This directory contains code for preprocessing original data for online tutorials, library documentations, StackOverflow posts, and GitHub repositories, into indexable retrieval documents.
All code under the tutorials/ directory.
Using parse_clueweb.py to parse through the 200M head sample of ClueWeb22, and find HTML pages of domain matching 'tutorialspoint.com', 'w3schools.com', 'geeksforgeeks.org', 'towardsdatascience.com'. We regard them as tutorials that may help code-related tasks.
To process tutorials and get the parsed text/code field, run process_tutorials.py.
To further clean unnecessary text, run clean_tutorials.py.
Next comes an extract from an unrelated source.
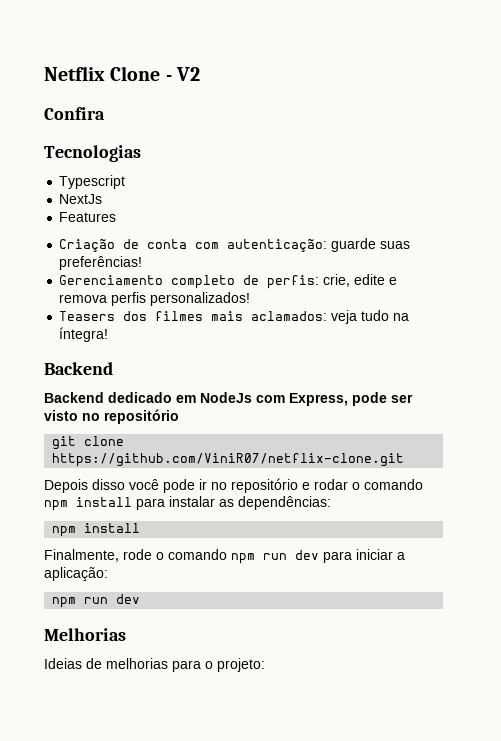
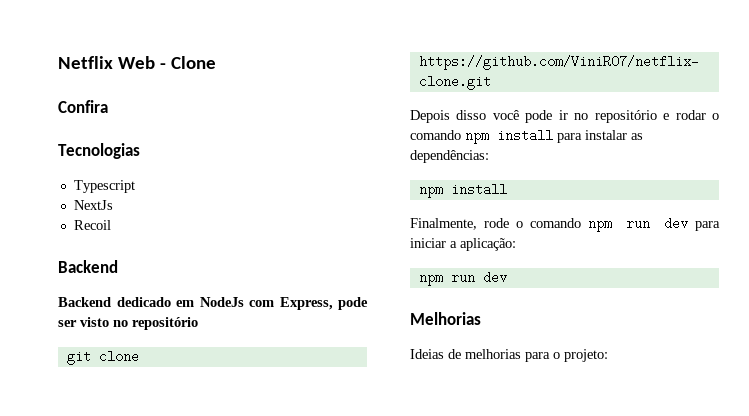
(105, 73) none -> [117,56,166,69] Web -
[165,67,201,81] - V2 -> (216, 62) none
[59,212,117,222] [59,238,411,252] [59,256,143,270] [59,274,398,289] [59,292,251,306] [59,310,410,324] [59,327,109,342] Features // Criação de conta com autenticação: guarde suas preferências! // Gerenciamento completo de perfis: crie, edite e remova perfis personalizados! // Teasers dos filmes mais aclamados: veja tudo na íntegra! -> [73,220,111,230] Recoil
We used the further cleaned version for all experiments in the paper.
All files under the devdocs/ directory.
To get the original raw data from devdocs.io, we use dumps available at this url: https://downloads.devdocs.io/<library_path>.tar.gz where <library_path> refers to the actual library identifier in DevDocs.
For example, to download this set of documents: https://devdocs.io/angular~15/, you could simply download https://downloads.devdocs.io/angular~15.tar.gz
Inside directory devdocs, see get_api_dict_all.py or get_api_dict_paras.py for different approaches to chunking DevDocs.io documentations.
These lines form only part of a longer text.